:: Task inputs ::

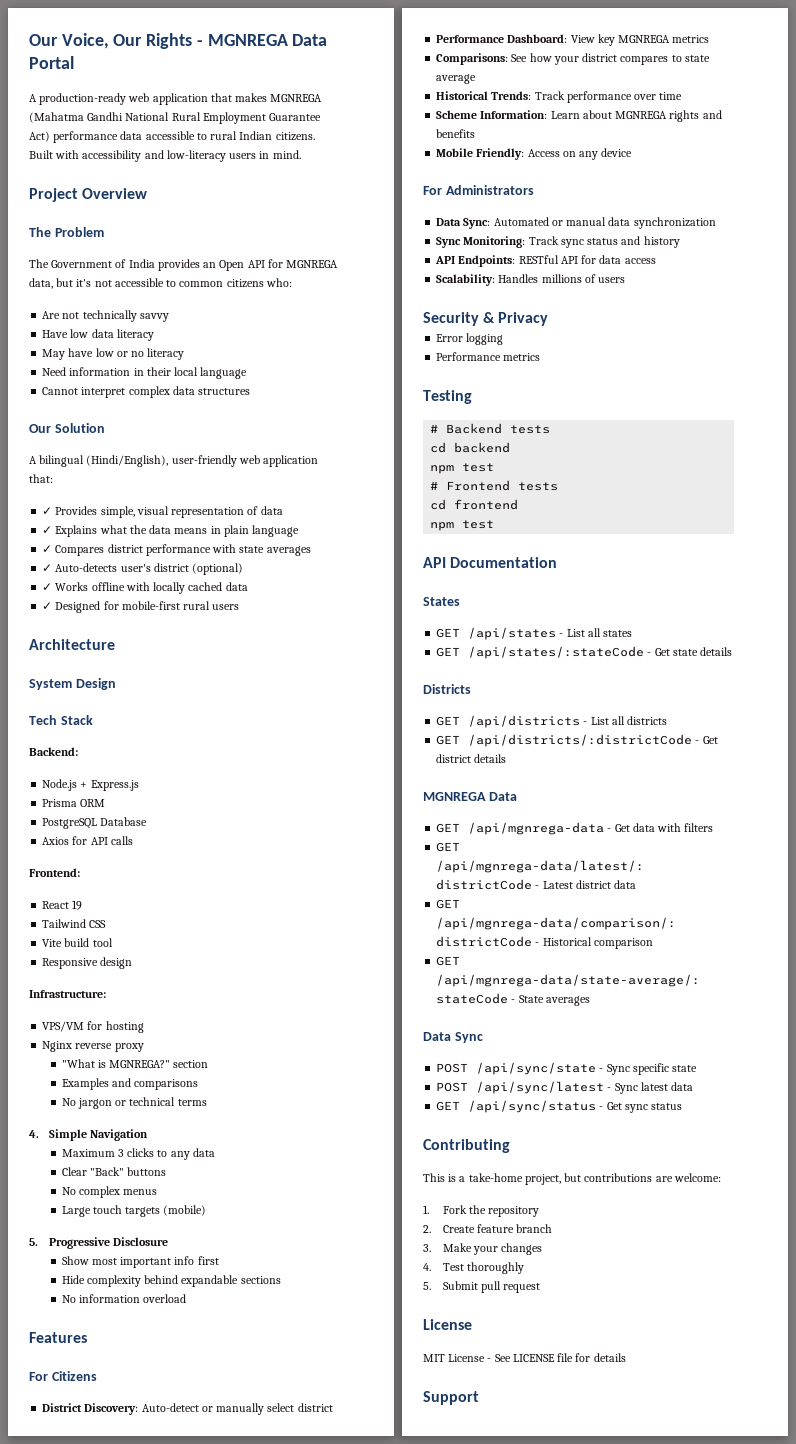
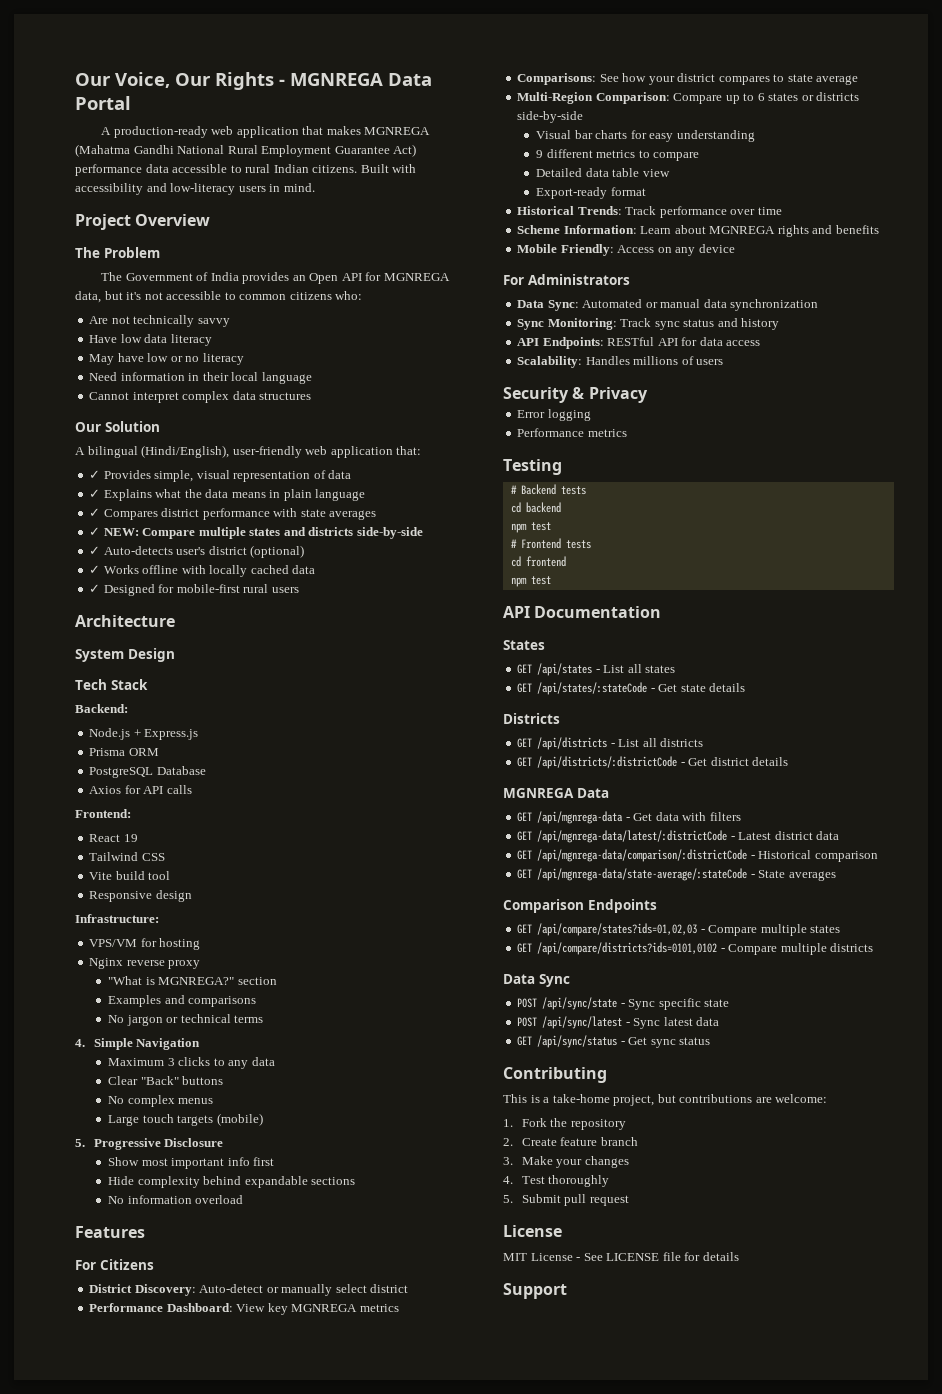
+ ✓ NEW: Compare multiple states and districts side-by-side
+ Multi-Region Comparison: Compare up to 6 states or districts side-by-side
+ Visual bar charts for easy understanding
+ 9 different metrics to compare
+ Detailed data table view
+ Export-ready format
+ Comparison Endpoints
+ GET /api/compare/states?ids=01,02,03 - Compare multiple states
+ GET /api/compare/districts?ids=0101,0102 - Compare multiple districts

:::

• Aim of the exercise
The expected answer is every line above in which the word "districts" appears.

• Finished exercise
+ ✓ NEW: Compare multiple states and districts side-by-side
+ Multi-Region Comparison: Compare up to 6 states or districts side-by-side
+ GET /api/compare/districts?ids=0101,0102 - Compare multiple districts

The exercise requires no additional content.